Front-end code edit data
========
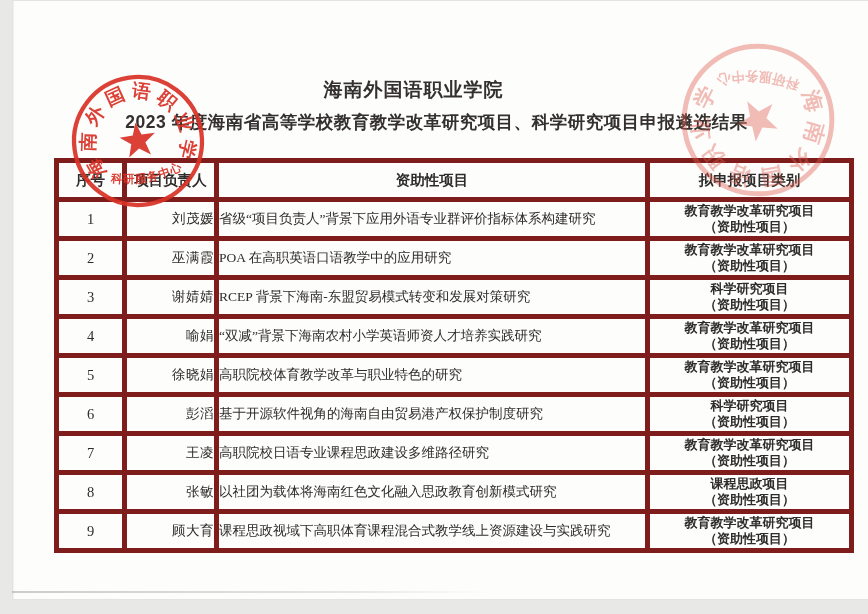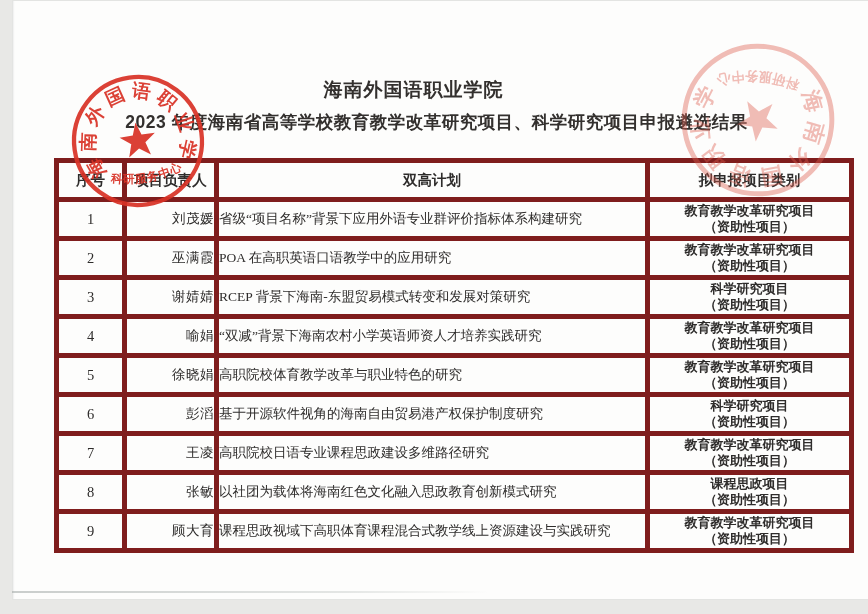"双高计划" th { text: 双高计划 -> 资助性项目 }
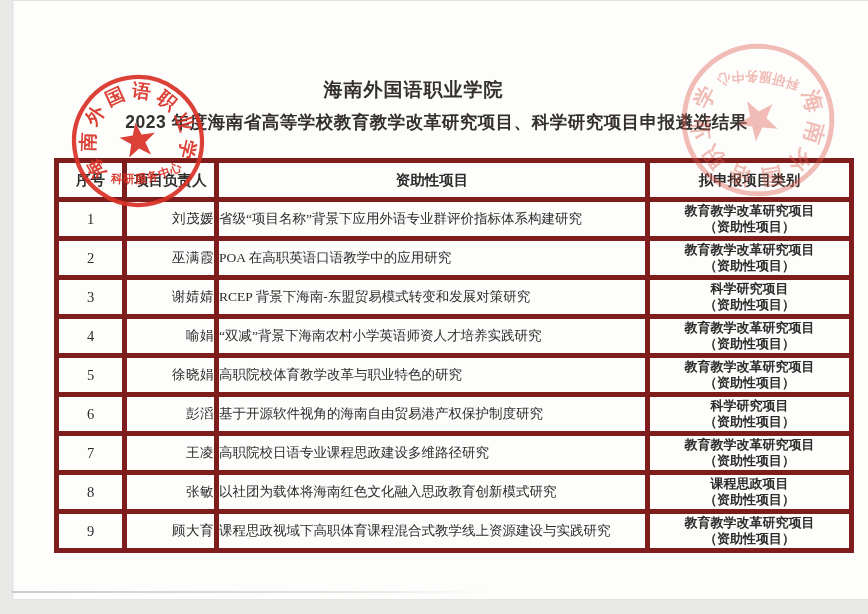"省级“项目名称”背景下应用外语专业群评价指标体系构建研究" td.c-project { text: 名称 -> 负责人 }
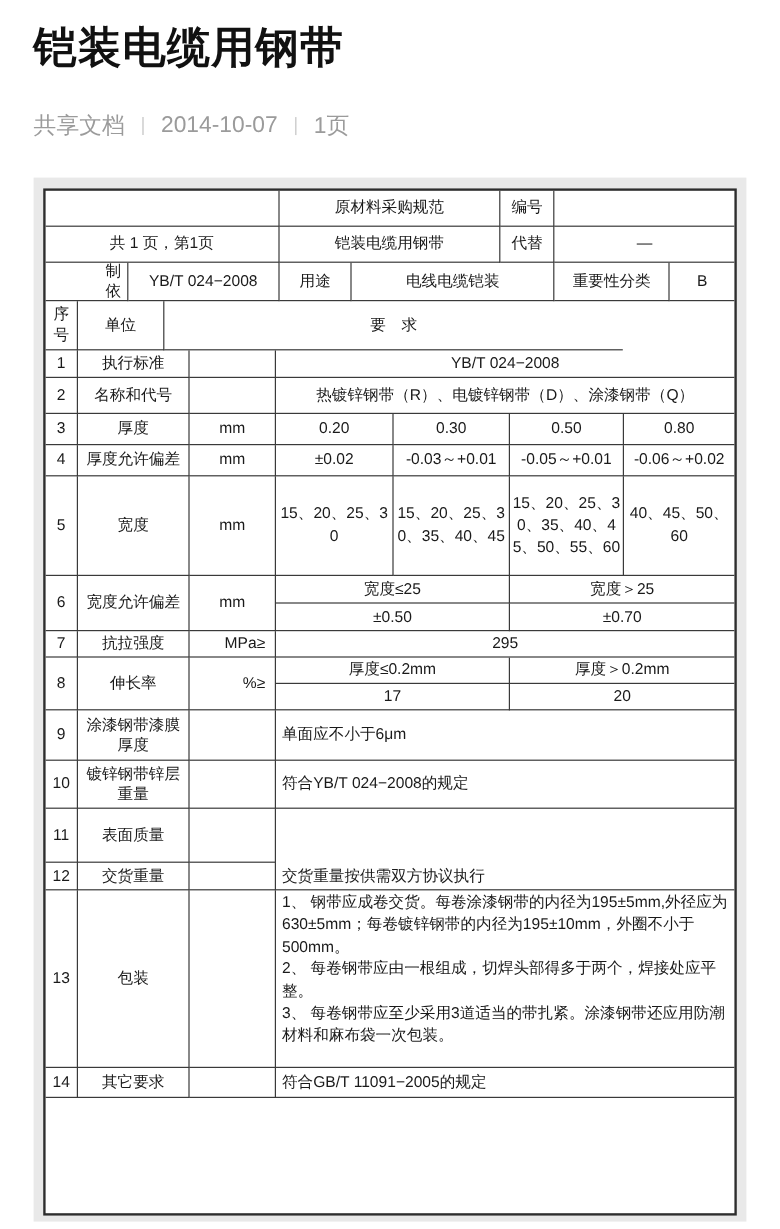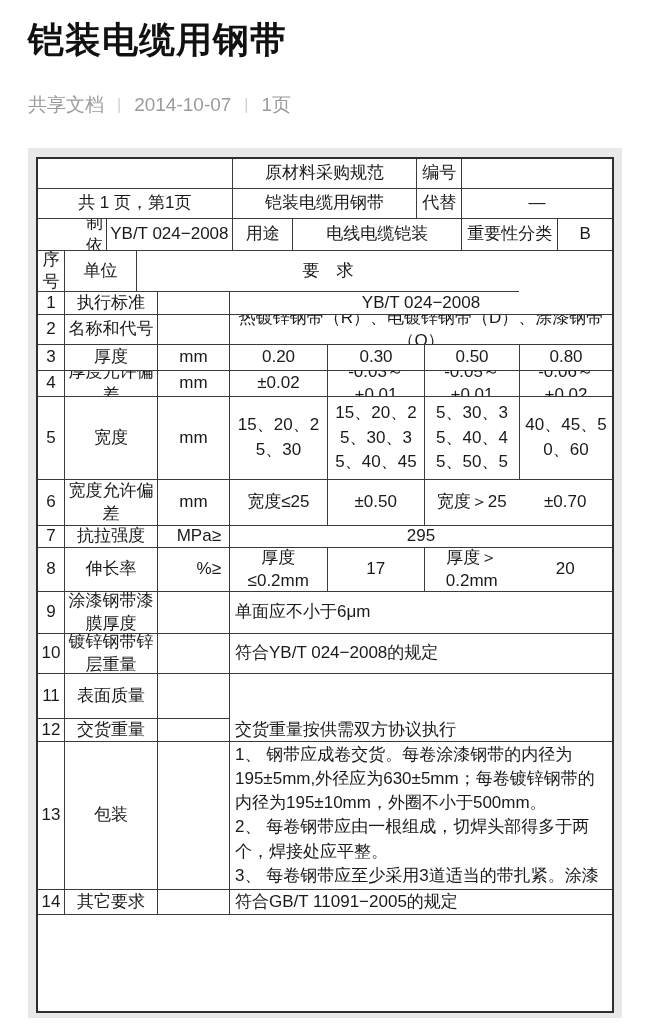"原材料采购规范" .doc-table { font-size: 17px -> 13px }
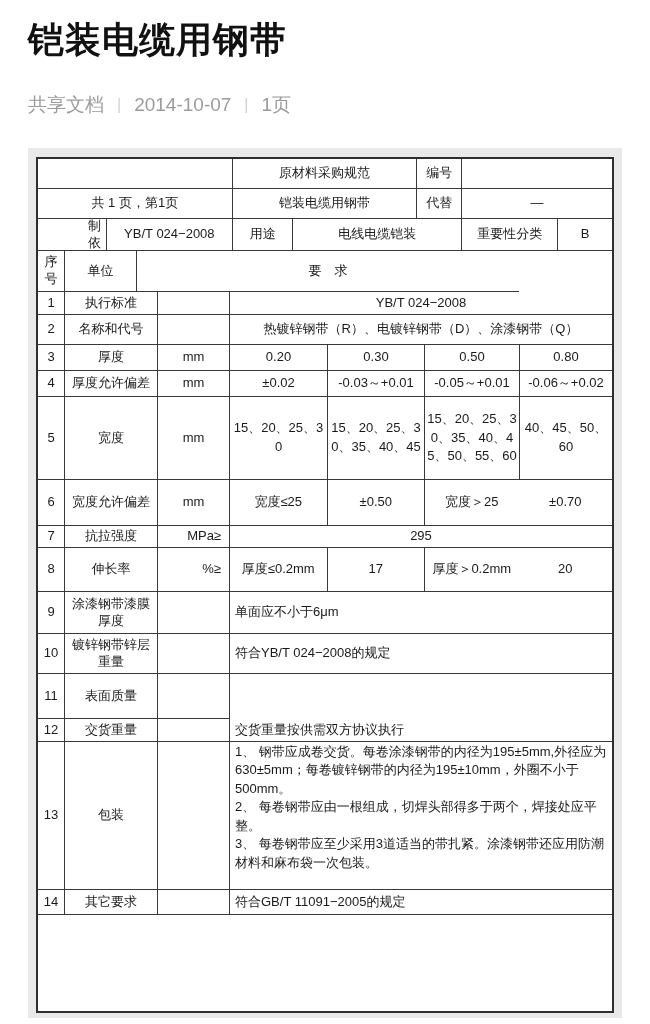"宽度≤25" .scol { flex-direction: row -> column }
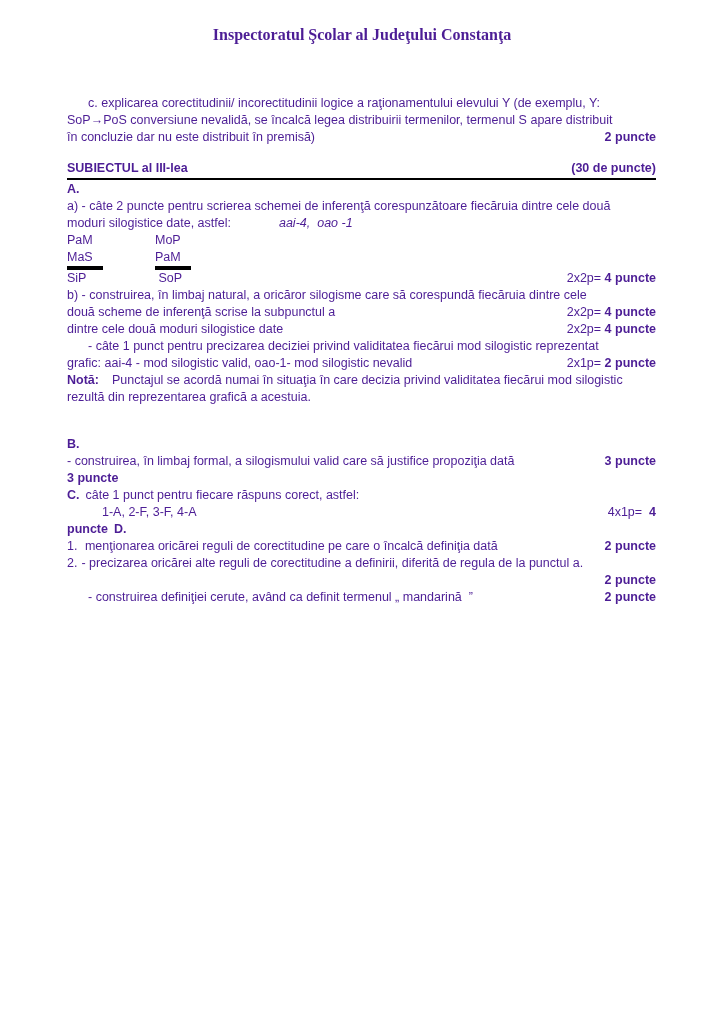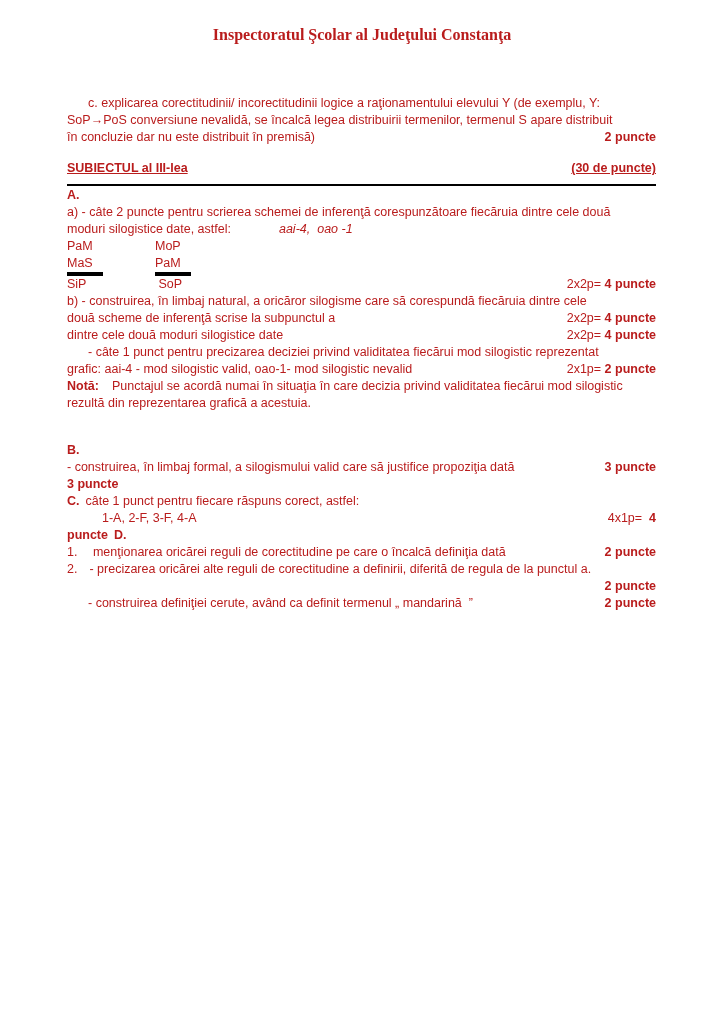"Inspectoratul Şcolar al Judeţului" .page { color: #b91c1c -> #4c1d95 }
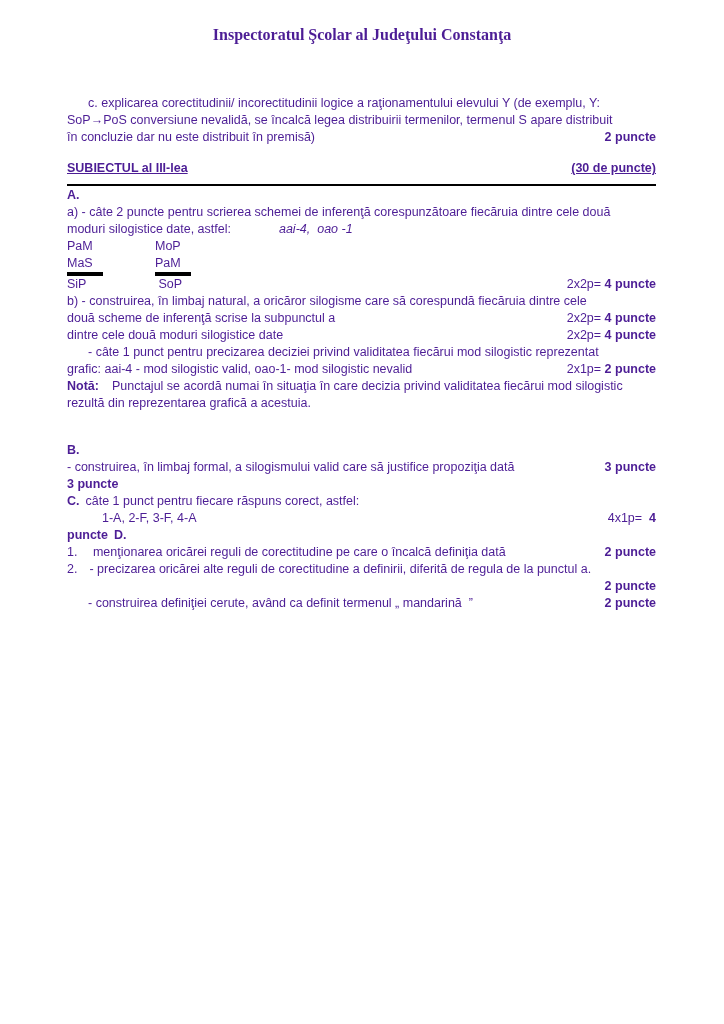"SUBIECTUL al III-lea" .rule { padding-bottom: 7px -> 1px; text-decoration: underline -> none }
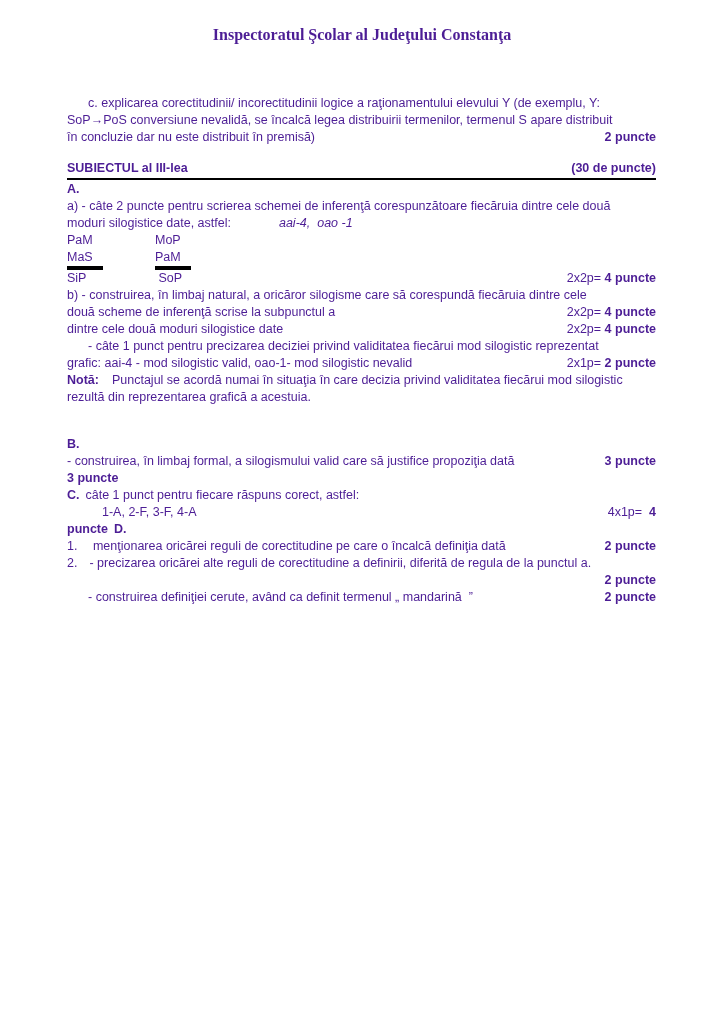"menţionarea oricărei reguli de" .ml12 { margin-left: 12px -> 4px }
========
Problem description
Output every line of the records above unchanged, and keep the pictures out.

Your solution
"双高计划" th { text: 双高计划 -> 资助性项目 }
"省级“项目名称”背景下应用外语专业群评价指标体系构建研究" td.c-project { text: 名称 -> 负责人 }
"原材料采购规范" .doc-table { font-size: 17px -> 13px }
"宽度≤25" .scol { flex-direction: row -> column }
"Inspectoratul Şcolar al Judeţului" .page { color: #b91c1c -> #4c1d95 }
"SUBIECTUL al III-lea" .rule { padding-bottom: 7px -> 1px; text-decoration: underline -> none }
"menţionarea oricărei reguli de" .ml12 { margin-left: 12px -> 4px }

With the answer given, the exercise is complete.